§ **What the exercise asks**:
Could you copy the data that follows exactly as written, but drop the pictures?

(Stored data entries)

━━━

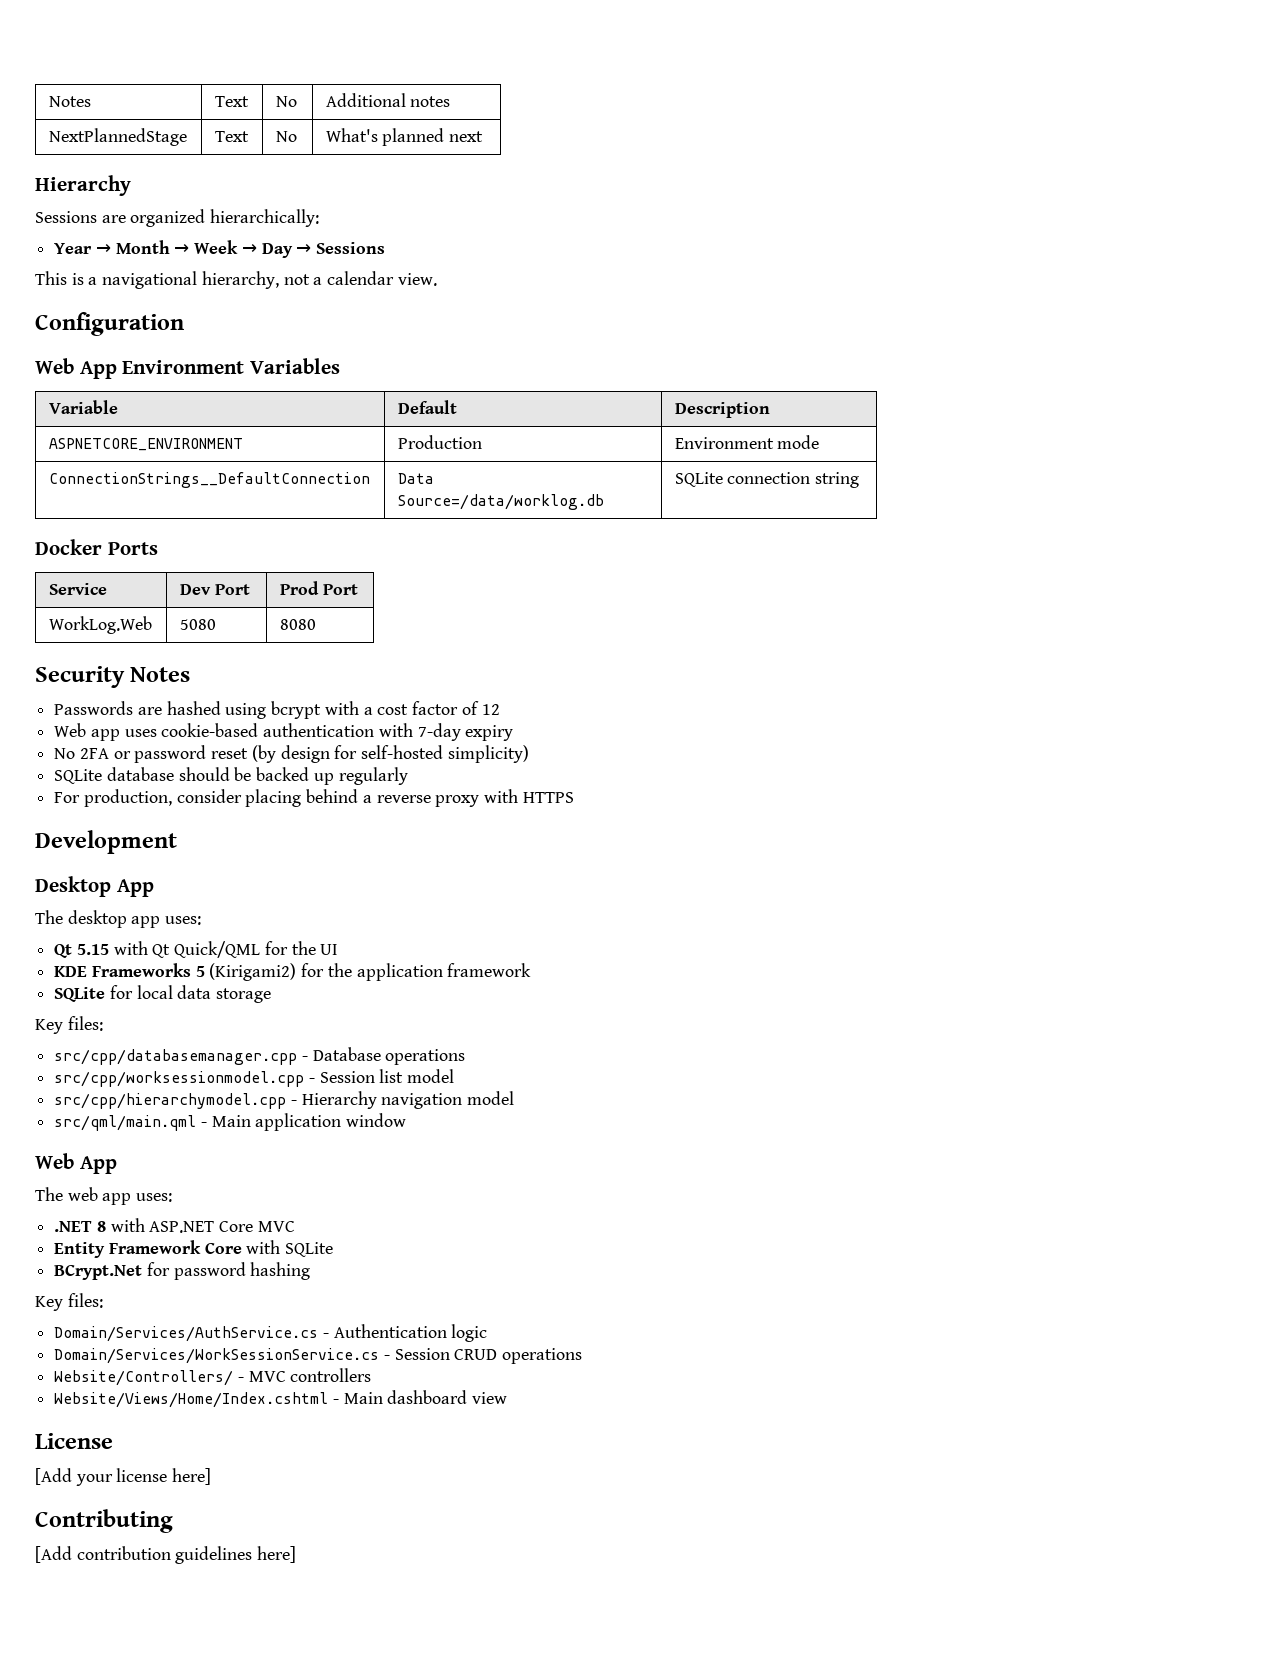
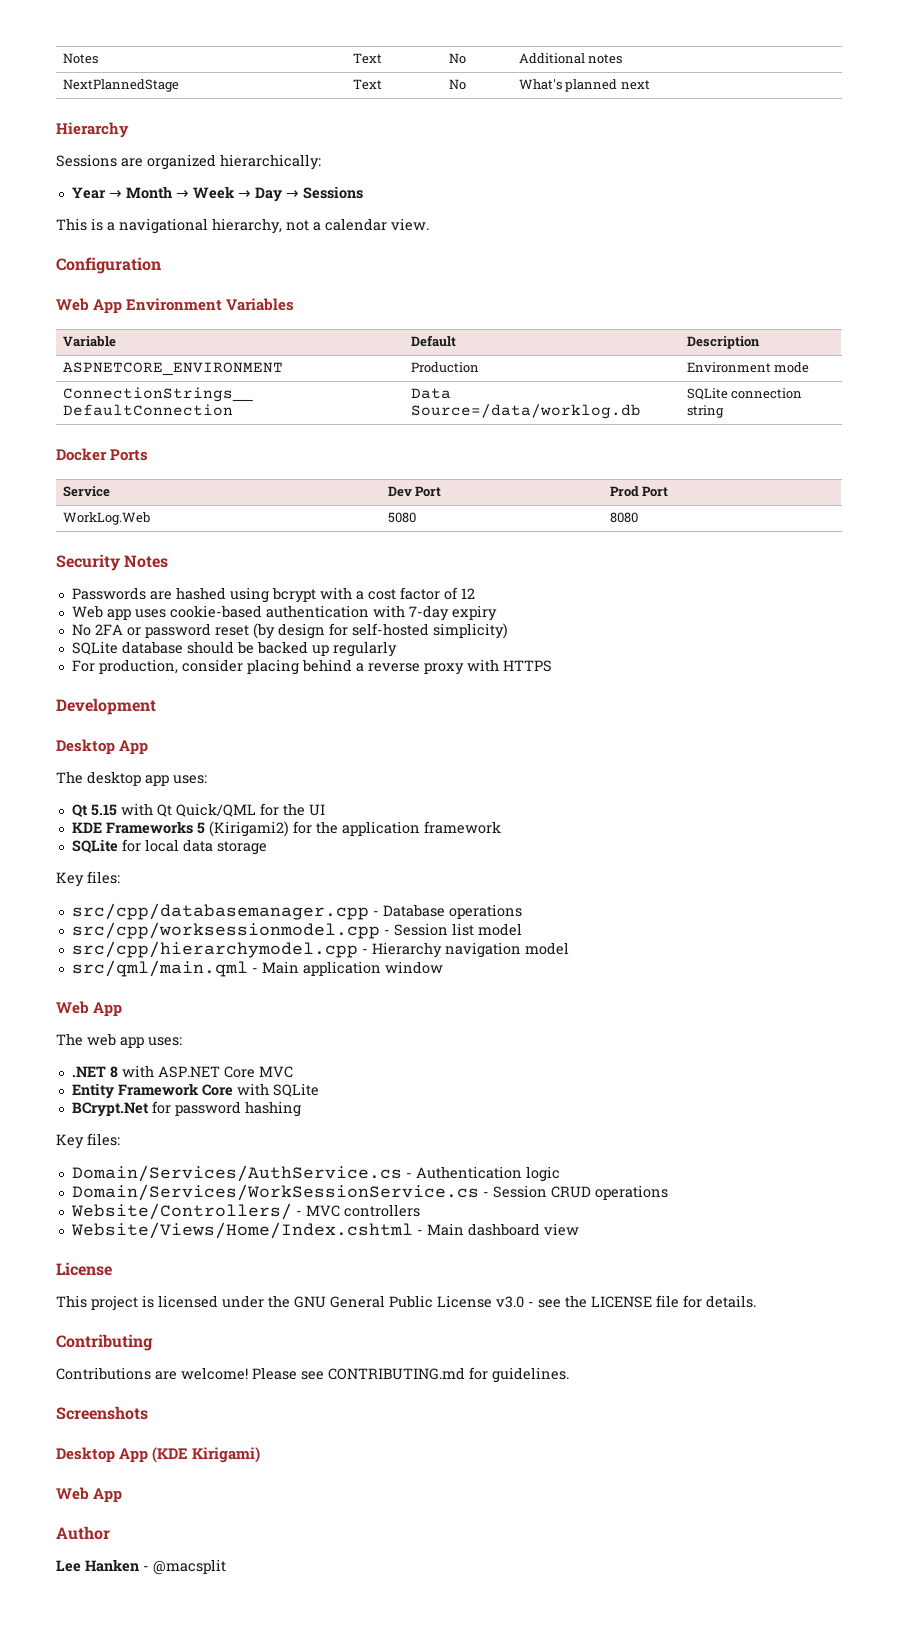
- [Add your license here]
+ This project is licensed under the GNU General Public License v3.0 - see the LICENSE file for details.
  Contributing
- [Add contribution guidelines here]
+ Contributions are welcome! Please see CONTRIBUTING.md for guidelines.
+ Screenshots
+ Desktop App (KDE Kirigami)
+ Web App
+ Author
+ Lee Hanken - @macsplit

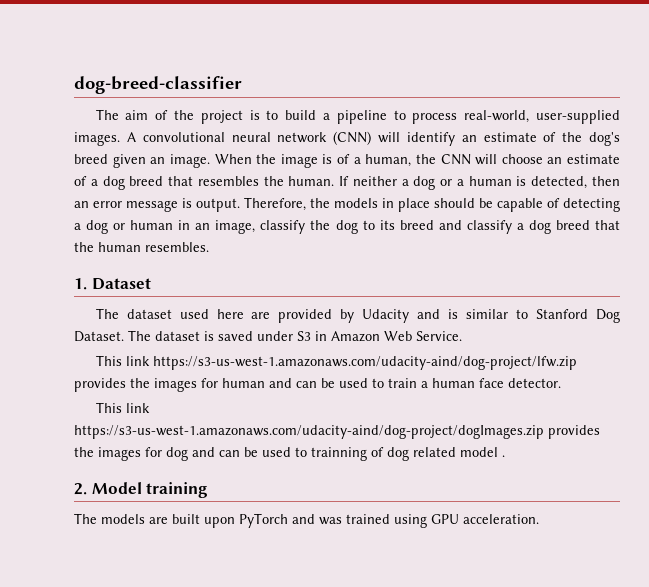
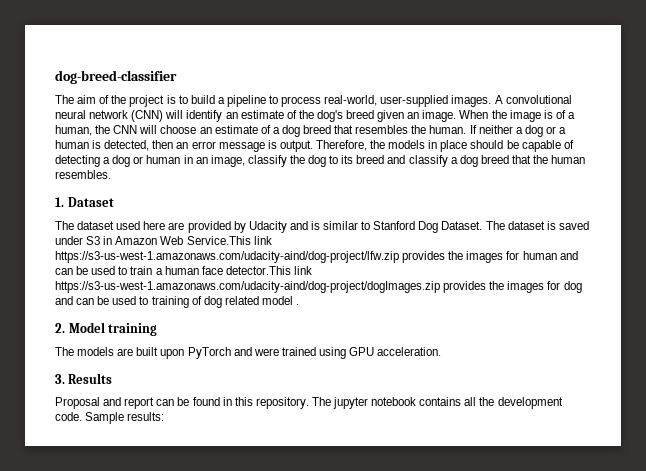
- The dataset is saved under S3 in Amazon Web Service.
- This link https://s3-us-west-1.amazonaws.com/udacity-aind/dog-project/lfw.zip provides the images for human and can be used to train a human face detector.
- This link https://s3-us-west-1.amazonaws.com/udacity-aind/dog-project/dogImages.zip provides the images for dog and can be used to trainning of dog related model .
+ The dataset is saved under S3 in Amazon Web Service.This link https://s3-us-west-1.amazonaws.com/udacity-aind/dog-project/lfw.zip provides the images for human and can be used to train a human face detector.This link https://s3-us-west-1.amazonaws.com/udacity-aind/dog-project/dogImages.zip provides the images for dog and can be used to training of dog related model .
- The models are built upon PyTorch and was trained using GPU acceleration.
+ The models are built upon PyTorch and were trained using GPU acceleration.
+ 3. Results
+ Proposal and report can be found in this repository. The jupyter notebook contains all the development code. Sample results:

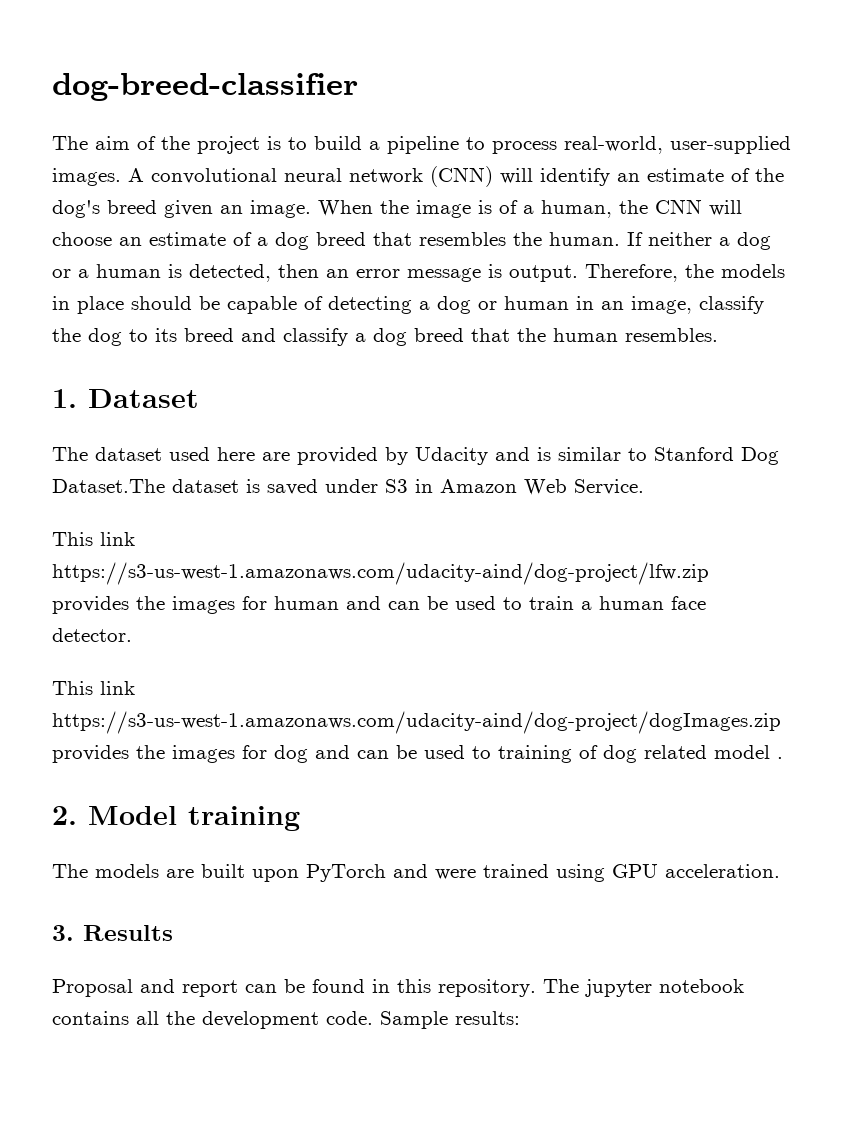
- The dataset used here are provided by Udacity and is similar to Stanford Dog Dataset. The dataset is saved under S3 in Amazon Web Service.This link https://s3-us-west-1.amazonaws.com/udacity-aind/dog-project/lfw.zip provides the images for human and can be used to train a human face detector.This link https://s3-us-west-1.amazonaws.com/udacity-aind/dog-project/dogImages.zip provides the images for dog and can be used to training of dog related model .
+ The dataset used here are provided by Udacity and is similar to Stanford Dog Dataset.The dataset is saved under S3 in Amazon Web Service.
+ This link https://s3-us-west-1.amazonaws.com/udacity-aind/dog-project/lfw.zip provides the images for human and can be used to train a human face detector.
+ This link https://s3-us-west-1.amazonaws.com/udacity-aind/dog-project/dogImages.zip provides the images for dog and can be used to training of dog related model .

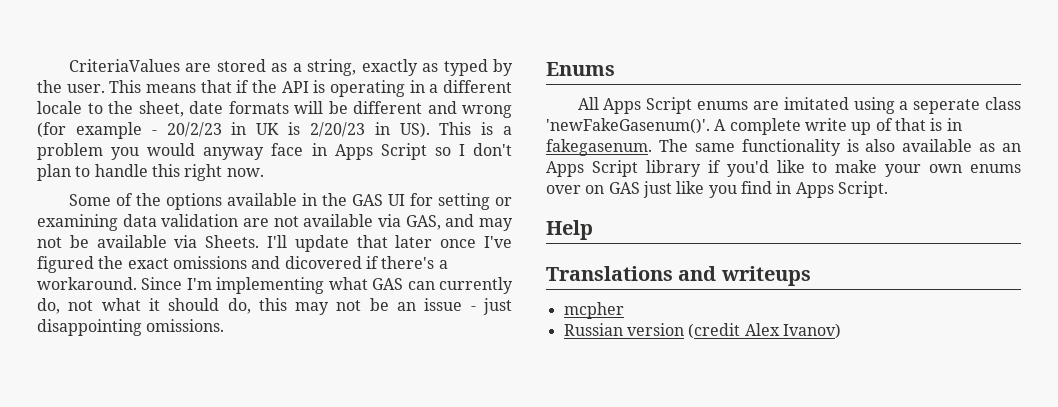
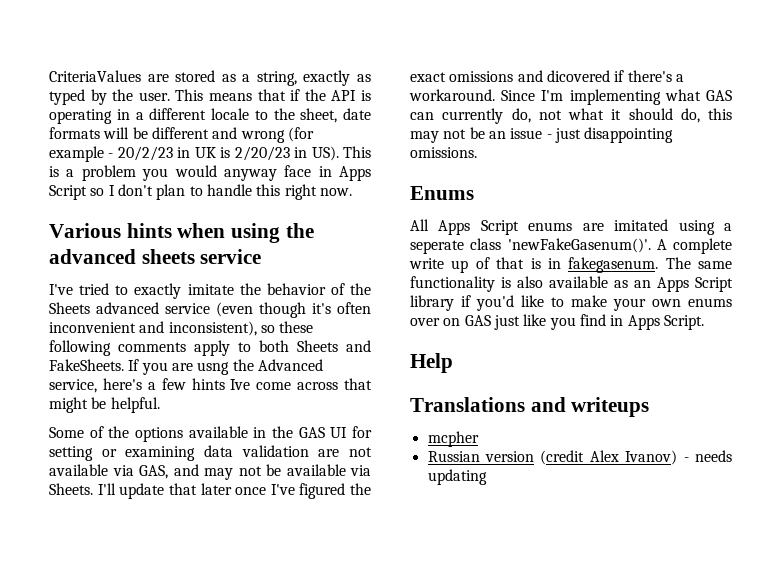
+ Various hints when using the advanced sheets service
+ I've tried to exactly imitate the behavior of the Sheets advanced service (even though it's often inconvenient and inconsistent), so these following comments apply to both Sheets and FakeSheets. If you are usng the Advanced service, here's a few hints Ive come across that might be helpful.
- Russian version (credit Alex Ivanov)
+ Russian version (credit Alex Ivanov) - needs updating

━━━

§ **Exercise result**:
- [Add your license here]
+ This project is licensed under the GNU General Public License v3.0 - see the LICENSE file for details.
  Contributing
- [Add contribution guidelines here]
+ Contributions are welcome! Please see CONTRIBUTING.md for guidelines.
+ Screenshots
+ Desktop App (KDE Kirigami)
+ Web App
+ Author
+ Lee Hanken - @macsplit

- The dataset is saved under S3 in Amazon Web Service.
- This link https://s3-us-west-1.amazonaws.com/udacity-aind/dog-project/lfw.zip provides the images for human and can be used to train a human face detector.
- This link https://s3-us-west-1.amazonaws.com/udacity-aind/dog-project/dogImages.zip provides the images for dog and can be used to trainning of dog related model .
+ The dataset is saved under S3 in Amazon Web Service.This link https://s3-us-west-1.amazonaws.com/udacity-aind/dog-project/lfw.zip provides the images for human and can be used to train a human face detector.This link https://s3-us-west-1.amazonaws.com/udacity-aind/dog-project/dogImages.zip provides the images for dog and can be used to training of dog related model .
- The models are built upon PyTorch and was trained using GPU acceleration.
+ The models are built upon PyTorch and were trained using GPU acceleration.
+ 3. Results
+ Proposal and report can be found in this repository. The jupyter notebook contains all the development code. Sample results:

- The dataset used here are provided by Udacity and is similar to Stanford Dog Dataset. The dataset is saved under S3 in Amazon Web Service.This link https://s3-us-west-1.amazonaws.com/udacity-aind/dog-project/lfw.zip provides the images for human and can be used to train a human face detector.This link https://s3-us-west-1.amazonaws.com/udacity-aind/dog-project/dogImages.zip provides the images for dog and can be used to training of dog related model .
+ The dataset used here are provided by Udacity and is similar to Stanford Dog Dataset.The dataset is saved under S3 in Amazon Web Service.
+ This link https://s3-us-west-1.amazonaws.com/udacity-aind/dog-project/lfw.zip provides the images for human and can be used to train a human face detector.
+ This link https://s3-us-west-1.amazonaws.com/udacity-aind/dog-project/dogImages.zip provides the images for dog and can be used to training of dog related model .

+ Various hints when using the advanced sheets service
+ I've tried to exactly imitate the behavior of the Sheets advanced service (even though it's often inconvenient and inconsistent), so these following comments apply to both Sheets and FakeSheets. If you are usng the Advanced service, here's a few hints Ive come across that might be helpful.
- Russian version (credit Alex Ivanov)
+ Russian version (credit Alex Ivanov) - needs updating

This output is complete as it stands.